Na ocasião, os políticos se reuniram para celebrar o presente. Era uma ponte, pedida e implorada em cartinhas para o velhinho, manifestações, gritos na imprensa, birras de deitar em corredor de supermercado.

O encontro foi no Ferry-boat. Um monte de gente reunida para celebrar a ponte entre Santos e Guarujá. Uma maquete Lego digna de vitrine de loja de shopping. No ano seguinte, um dos políticos mandou quebrar o brinquedo, talvez revoltado porque não foi ele quem deu o presente, provavelmente também porque não gostava do amiguinho dono da festa. Não era desmontar, era jogar no lixo mesmo.

Esta semana, eles retomaram a brincadeira do Lego, estimulados pelo espírito natalino, porém aquele pai que divide o presente por partes. Diz que é muito caro; por isso, um pedaço do Papai Noel, outro do Coelho da Páscoa, outro no aniversário. Mas se prepare: ele ou a criança vão esquecer uma das partes no meio do caminho.

Toda a trupe estava lá para entregar a nova versão do Lego. A versão Hospital dos Estivadores. Seguindo o comportamento politicamente correto e a crise econômica, o brinquedo é de segunda mão. A estrutura das peças é antiga, passou por reciclagem, presente para tempos de cinto à beira do enforcamento.

A questão é que os pais políticos acreditam que as crianças-eleitoras não se comportaram bem. Como punição, cortaram a fita, mostraram o brinquedo e o guardaram na caixa. Agora não! Vocês vão receber as peças aos poucos, para pensar no que fizeram. Só faltou o chapeuzinho de burro na molecada.

Depois do prédio, a próxima peça do Lego é a maternidade. O Natal já passou. O réveillon também ficará para trás. Janeiro? Carnaval, entre lantejoulas e confetes? Os próximos pedaços ainda estão indefinidos. Afinal, o 13º salário atrasou, a crise está brava, o orçamento ficou quase no miojo e pão com ovo.
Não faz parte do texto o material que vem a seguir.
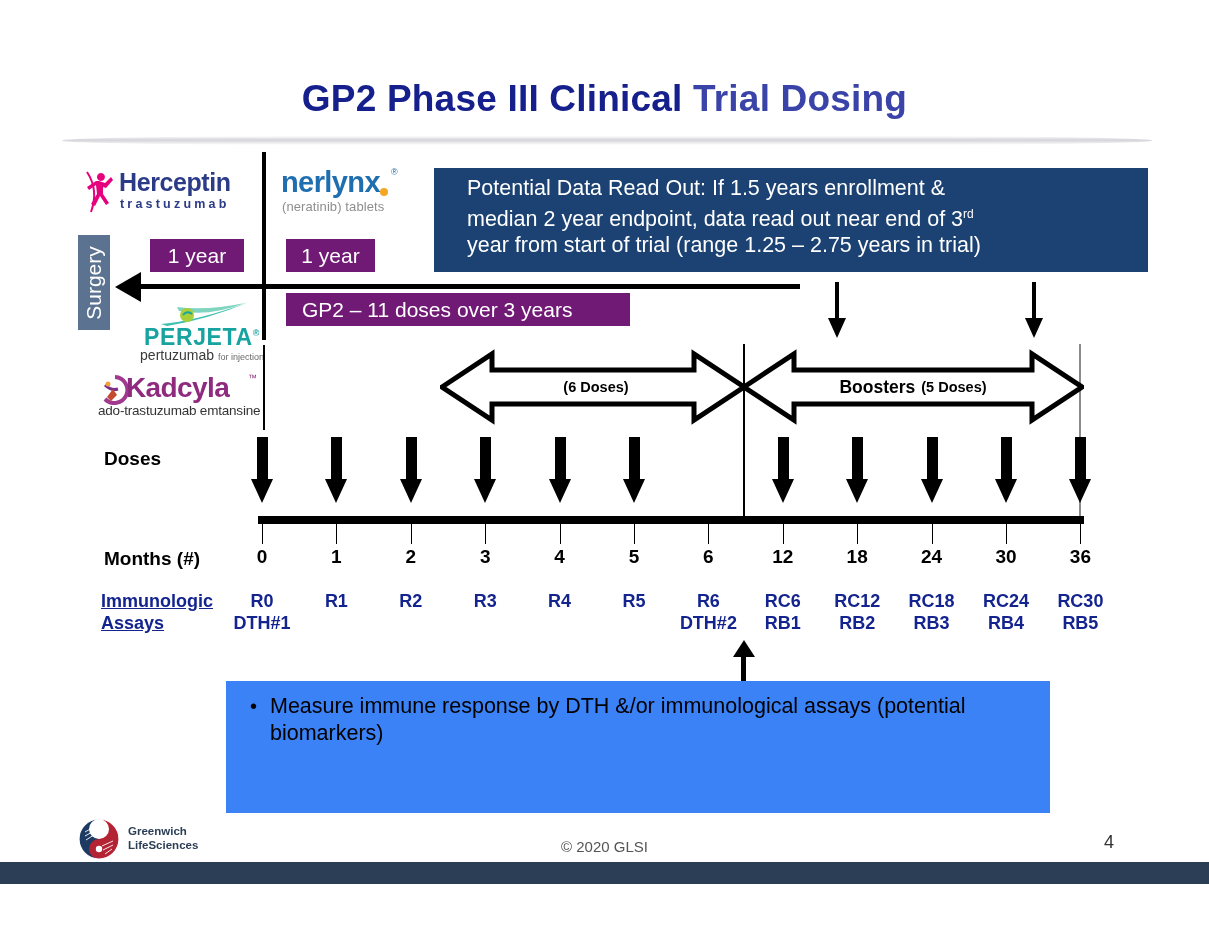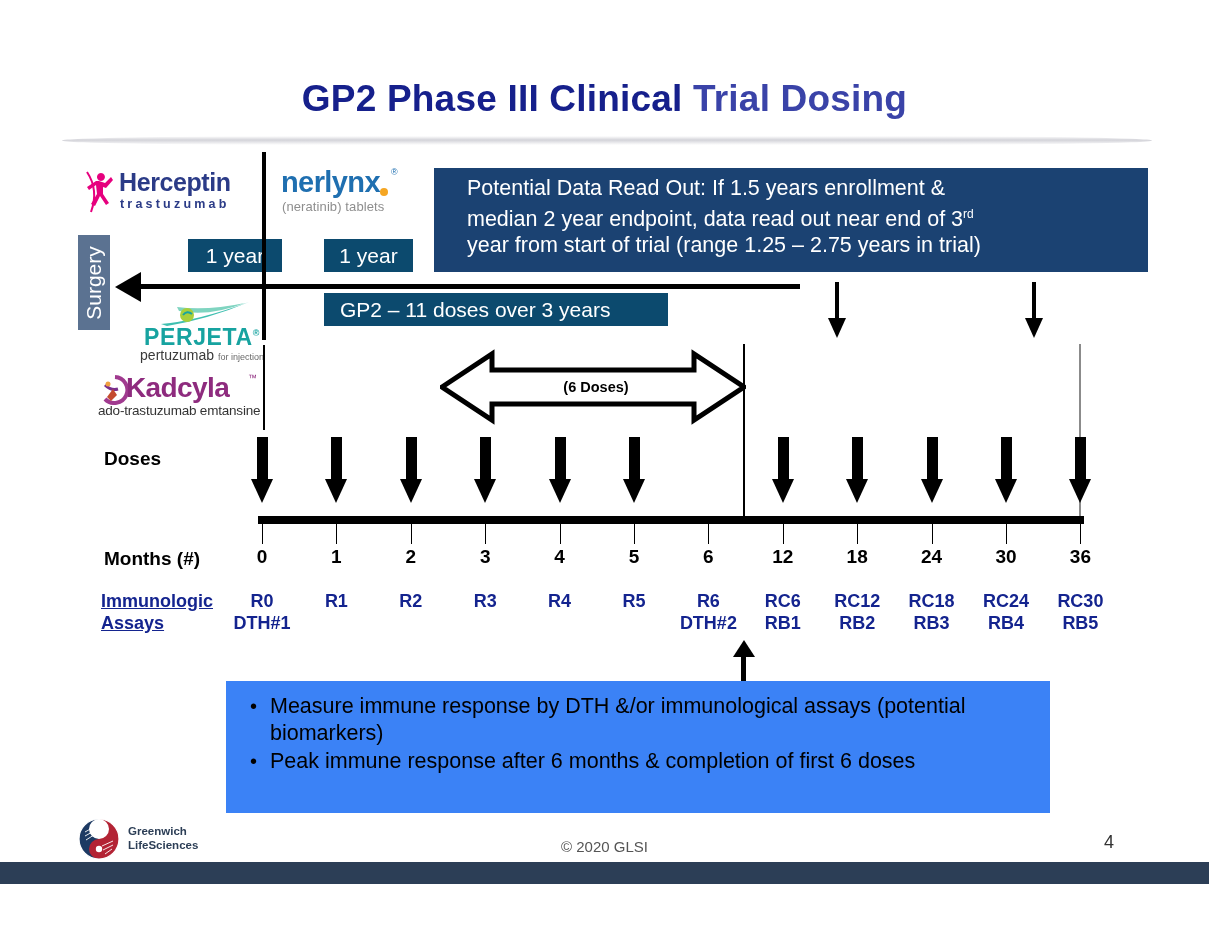--- a/index.html
+++ b/index.html
@@ -104,10 +104,9 @@
 
   
   .red-chip{
-    position:absolute;background:#0c4a6e;color:#ffffff;
+    position:absolute;background:#701a75;color:#ffffff;
     display:flex;align-items:center;
     font-size:21px;
-    margin-left:38px;
   }
   #chip-year1{left:150px;top:239px;width:94px;height:33px;justify-content:center;}
   #chip-year2{left:286px;top:239px;width:89px;height:33px;justify-content:center;}

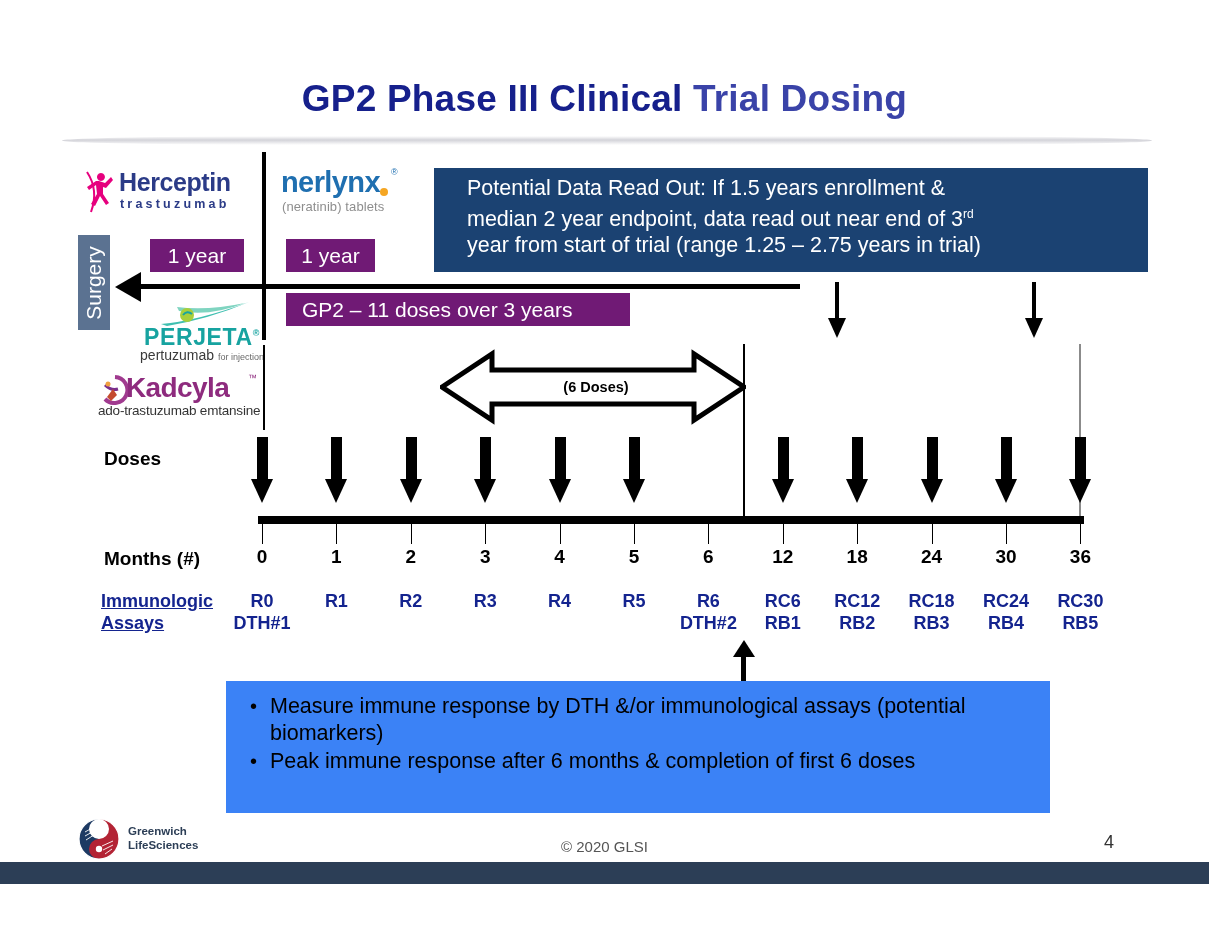--- a/index.html
+++ b/index.html
@@ -322,6 +322,15 @@
     </div>
   </div>
 
+  <div class="band" id="band-boost">
+    <svg width="342" height="78" viewBox="0 0 342 78">
+      <polygon points="2,39 52,6 52,22 290,22 290,6 340,39 290,72 290,56 52,56 52,72" fill="#ffffff" stroke="#000000" stroke-width="5" stroke-linejoin="miter"></polygon>
+    </svg>
+    <div class="caption">
+      <span>Boosters</span>
+      <span class="small">(5 Doses)</span>
+    </div>
+  </div>
 
   <div id="doses-label">Doses</div>
   <div id="dose-arrows">

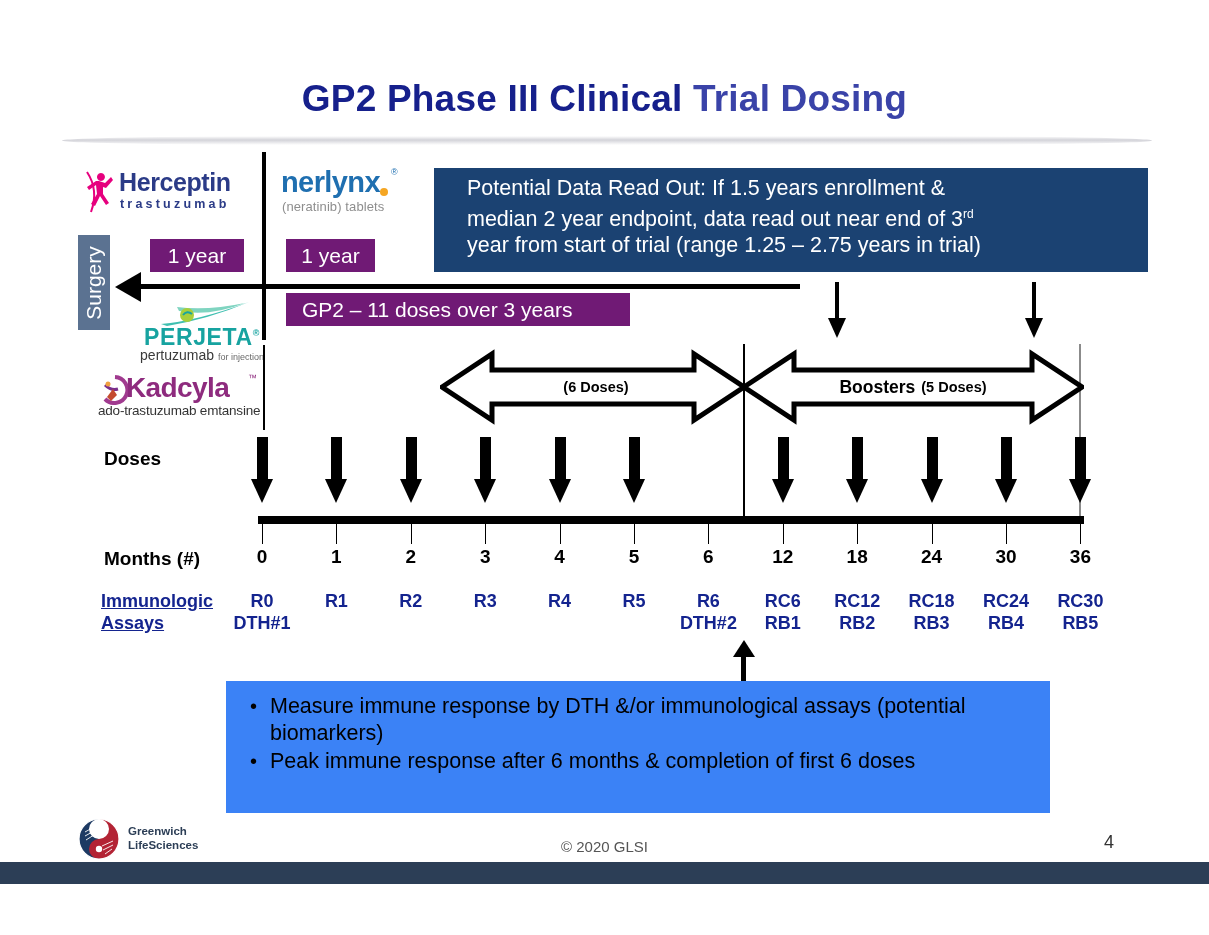--- a/index.html
+++ b/index.html
@@ -472,7 +472,6 @@
   <div id="pink-box">
     <ul>
       <li>Measure immune response by DTH &amp;/or immunological assays (potential biomarkers)</li>
-      <li>Peak immune response after 6 months &amp; completion of first 6 doses</li>
     </ul>
   </div>
 

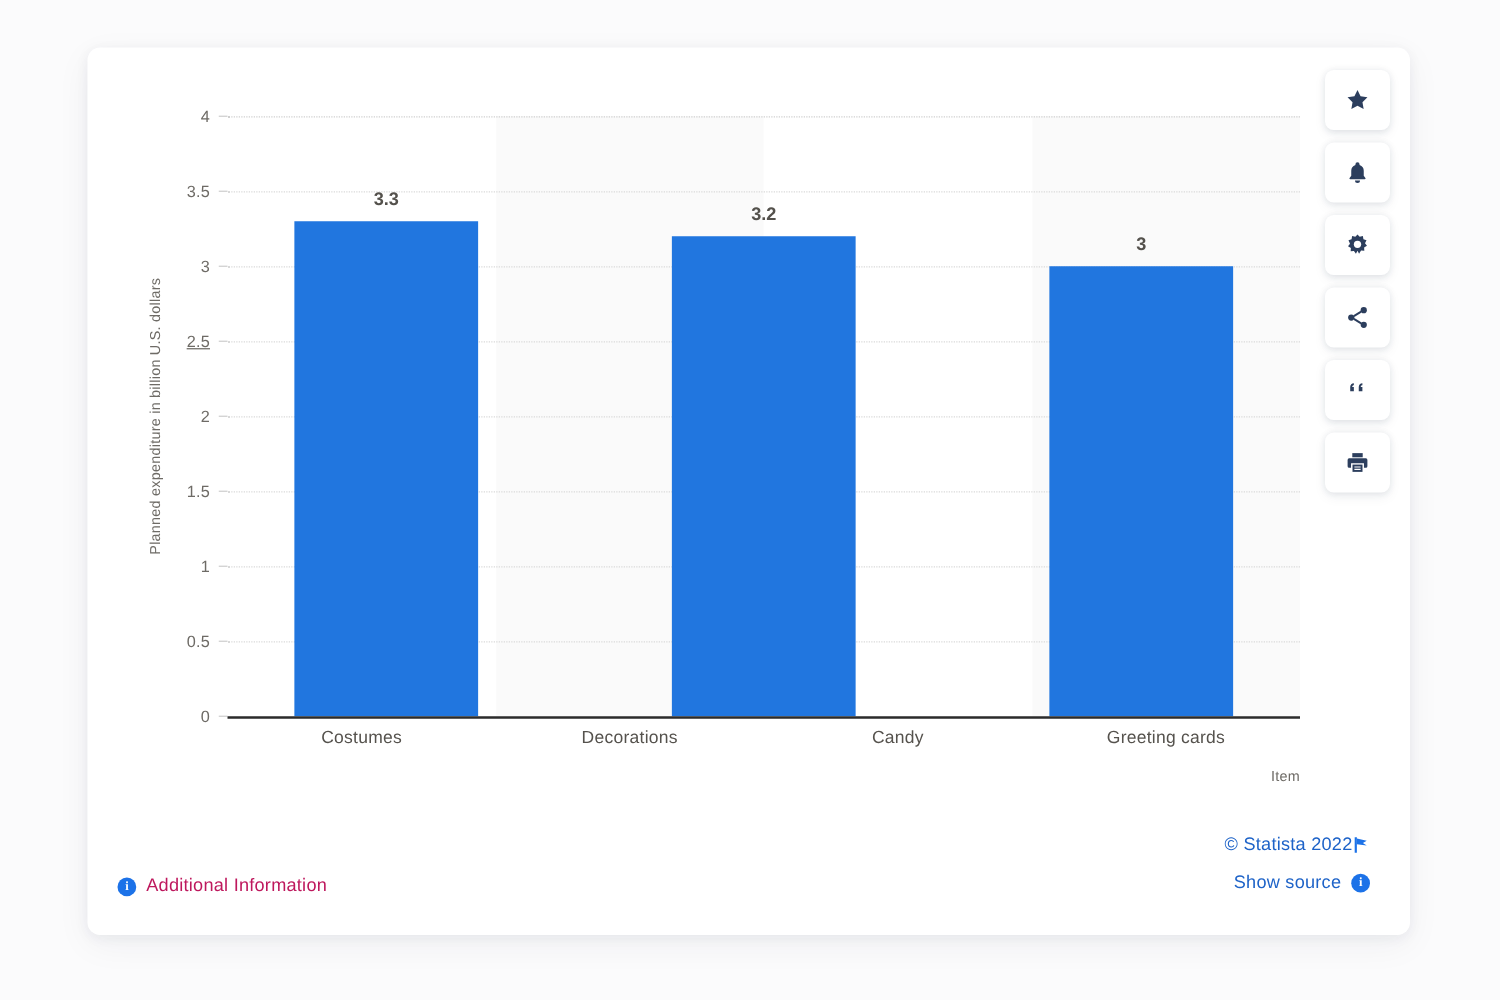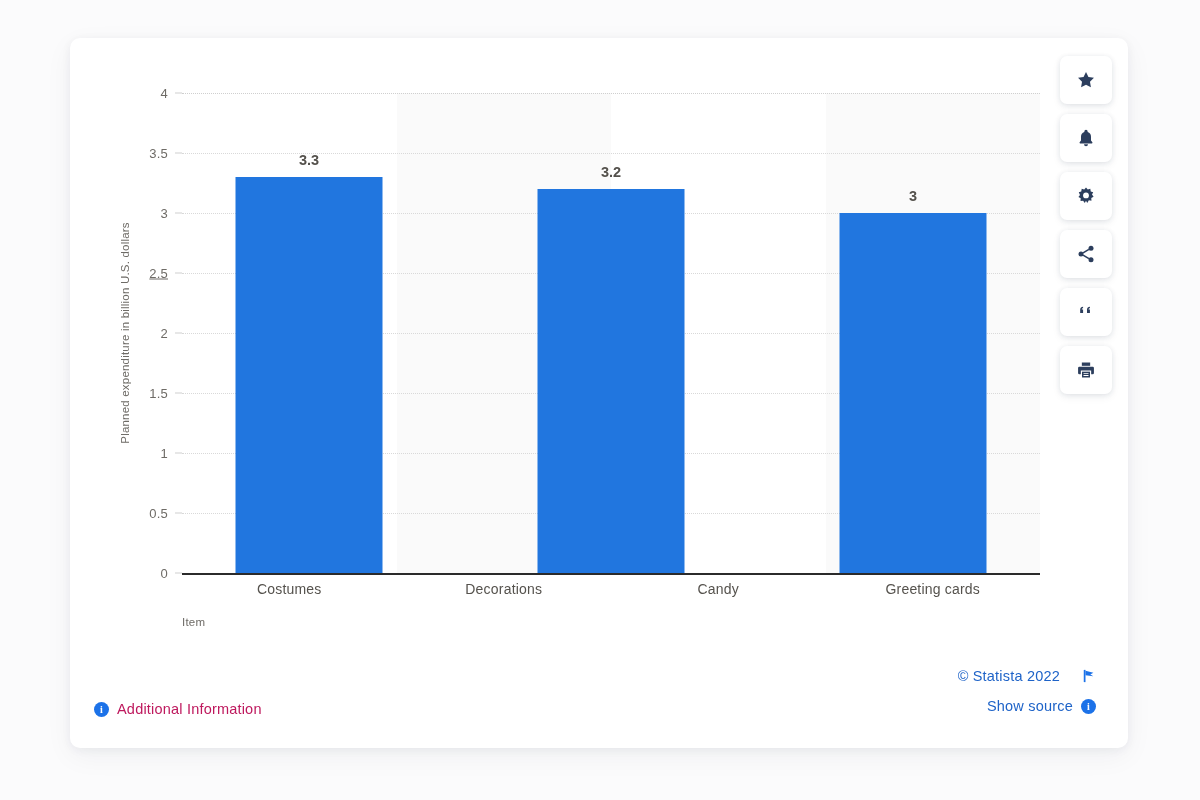--- a/index.html
+++ b/index.html
@@ -173,7 +173,7 @@
     left: 112px;
     top: 578px;
     width: 858px;
-    text-align: left;
+    text-align: right;
     font-size: 11.5px;
     color: #6e6b66;
     letter-spacing: .2px;

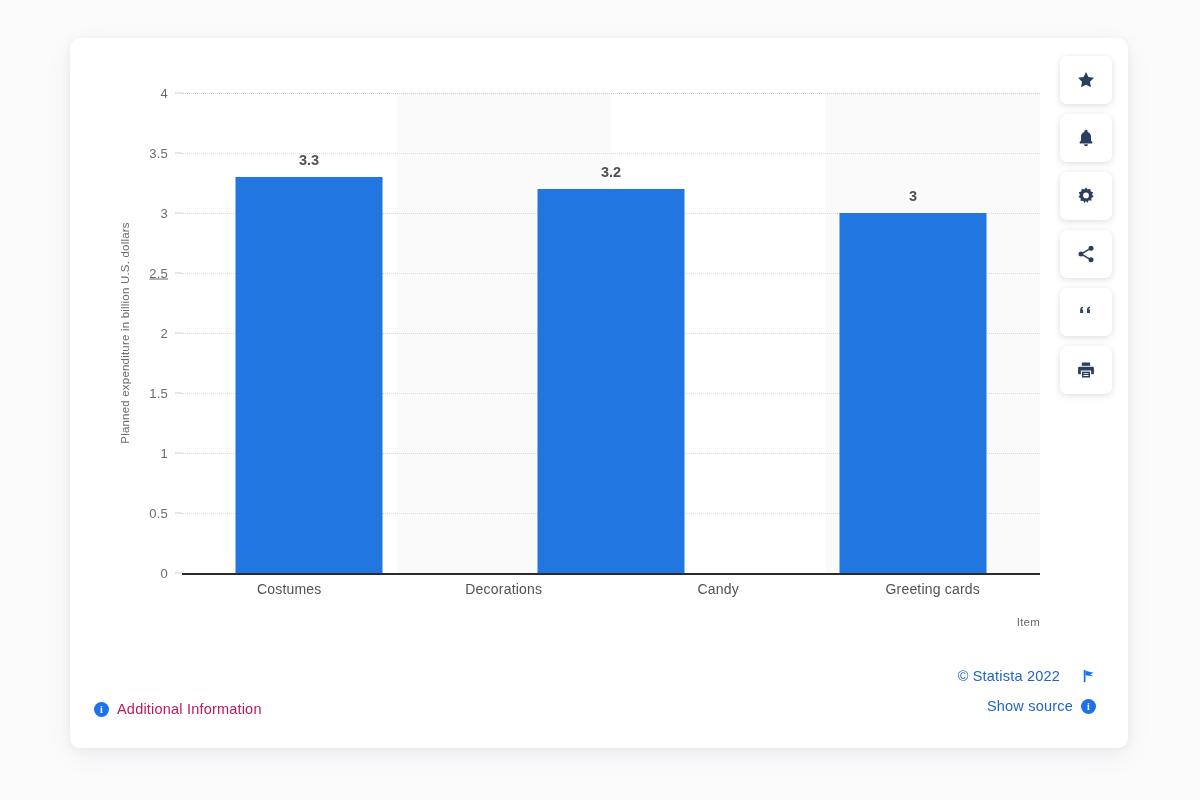--- a/index.html
+++ b/index.html
@@ -205,7 +205,7 @@
     display: flex;
     align-items: center;
     justify-content: center;
-    gap: 22px;
+    gap: 0;
     margin-bottom: 14px;
     cursor: pointer;
   }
Paciência. Estes políticos adoram uma brincadeira de mau gosto.


quarta-feira, 4 de janeiro de 2017

O incêndio

Morador procura por pertences - Foto: Rodrigo Montaldi/DL

Marcus Vinicius Batista

Não consigo imaginar a sensação de perder minha casa. Seria mentira se escrevesse que sou capaz de dizer: “sei como você se sente.” Não há racionalidade possível para descrever esta perda.

A casa é parte de nós. É ali que depositamos a concretização de nossos sonhos, a conquista de nossos resultados, o investimento de esforço, dedicação, resiliência, amor. A casa é um pedaço traduzível de nossa identidade.

Somos o nosso quarto. A cozinha. A sala. O cômodo único, que abriga objetos, presentes, a história em cada uma das páginas adormecidas numa prateleira. A casa, mesmo quando é provisória, representa a motivação viva para nos tirar dali. Ou mexer nela. Reformá-la. Qualquer ampliação é a resposta mais imediata de que crescemos na vida, de que progredimos em alguma coisa.

É em casa onde ficam os registros de nossa biografia. Os aniversários, as reuniões, o Natal, por pior ou melhor que tenham sido, ali residem as memórias, o combustível que afirma - de forma categórica – quem somos.

Um incêndio como o do Caminho São Sebastião corrói as entranhas de quem vivia lá. As 800 pessoas viram o fogo consumir seus livros de História pessoal. A obrigação de sair do zero quando a rotina corre no negativo, das dívidas do que compraram e mal puderam usar, do patrimônio pequeno erguido com horas e horas em empregos ruins.

Um incêndio incinera de várias maneiras. O fogo é capaz de acordar outra parte da cidade, que vê a obrigação de ajudar como um posto de emergência. Doemos. Ajudemos. Colaboremos com roupas, produtos de higiene, alimentos e remédios. Sabemos que não é possível reconstruir aquelas vidas como elas eram até agora, mas podemos auxiliá-las a diminuir a dor, ainda que não possamos senti-la. Basta sabermos que machuca muito.

Um incêndio também cria oportunidades. É a chance de pensarmos, como cidade, nesta fatia da própria cidade. Por que não temos políticas públicas para aquele endereço? Por que aceitamos como natural o título de cidade com a maior favela de palafitas do Brasil? Por que jogamos fora outras chances, em outros incêndios, como Ultracargo e Vila Telma?

O momento é de lamber as feridas e socorrer as vidas que precisam de recomeço. Mas, depois do rescaldo humano, é preciso conversar sobre Santos.